▶ TASK GOAL
A verbatim copy of each record is required.

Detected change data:
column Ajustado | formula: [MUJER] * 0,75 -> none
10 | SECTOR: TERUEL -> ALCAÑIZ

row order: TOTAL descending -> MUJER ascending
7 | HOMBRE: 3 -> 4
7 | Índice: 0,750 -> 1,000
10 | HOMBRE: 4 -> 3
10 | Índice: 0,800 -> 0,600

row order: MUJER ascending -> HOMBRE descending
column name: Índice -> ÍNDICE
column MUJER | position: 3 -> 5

▶ ANSWER BOX
column Ajustado | formula: [MUJER] * 0,75 -> none
10 | SECTOR: TERUEL -> ALCAÑIZ

row order: TOTAL descending -> MUJER ascending
7 | HOMBRE: 3 -> 4
7 | Índice: 0,750 -> 1,000
10 | HOMBRE: 4 -> 3
10 | Índice: 0,800 -> 0,600

row order: MUJER ascending -> HOMBRE descending
column name: Índice -> ÍNDICE
column MUJER | position: 3 -> 5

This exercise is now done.